# Boiler and Solenoid Issues



## NorfolkGaggia (Oct 11, 2018)

Hi, I am the longtime owner of a Gaggia classic (7 years), and due to a fear of taking things apart have never given the boiler and solenoid a good clean before. The water flow through the group head has stopped (water and steam through the wand is still fine), so I took out the solenoid and gave it a good clean. Putting it back together was fine, but the water continued not to flow. I then replaced the pump, as it had been sounded a little weak of late. Still no water flow, so I took out the boiler to give it a good clean.

Unfortunately, I can't open the boiler up. The bolts just won't give. Does anyone have suggestions to get it open? Or, if needs be, a good supplier of replacement boilers and solenoid valves.

Many thanks


----------



## dev (Jul 28, 2017)

The water flow runs from the tank through the pump, the opv, boiler, shower screen holder and shower screen.

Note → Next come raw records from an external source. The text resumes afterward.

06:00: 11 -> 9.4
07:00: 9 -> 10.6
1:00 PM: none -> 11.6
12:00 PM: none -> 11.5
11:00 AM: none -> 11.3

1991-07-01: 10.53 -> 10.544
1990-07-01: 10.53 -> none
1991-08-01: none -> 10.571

The 3 way solenoid valve comes in to play when the extraction ends to releive the pressure from inside the boiler.

I think the small copper pipe inside the boiler is clogged with residue.


----------



## NorfolkGaggia (Oct 11, 2018)

Thank you for your reply. Do I need to get the boiler open to clean out the copper pipe? Any advice on how to get in there would be appreciated.


----------



## dev (Jul 28, 2017)

Spray some WD-40 on the bolts but also make sure you have spare gaskets.

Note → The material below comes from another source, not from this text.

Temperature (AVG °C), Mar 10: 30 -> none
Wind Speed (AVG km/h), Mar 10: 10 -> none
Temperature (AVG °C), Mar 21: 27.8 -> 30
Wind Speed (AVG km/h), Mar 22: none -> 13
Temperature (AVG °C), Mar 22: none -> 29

You could also soak the hole thing in a mild citric acid solution, about a table spoon to one liter of water. But you should really open up the boiler because that's the only way to properly clean the scale buildup.


----------



## MartinB (May 8, 2011)

I used a decent 5mm allen key and put all of my weight on it. It may be worth trying this when the boiler is warm, or sit it in warm water for a few minutes.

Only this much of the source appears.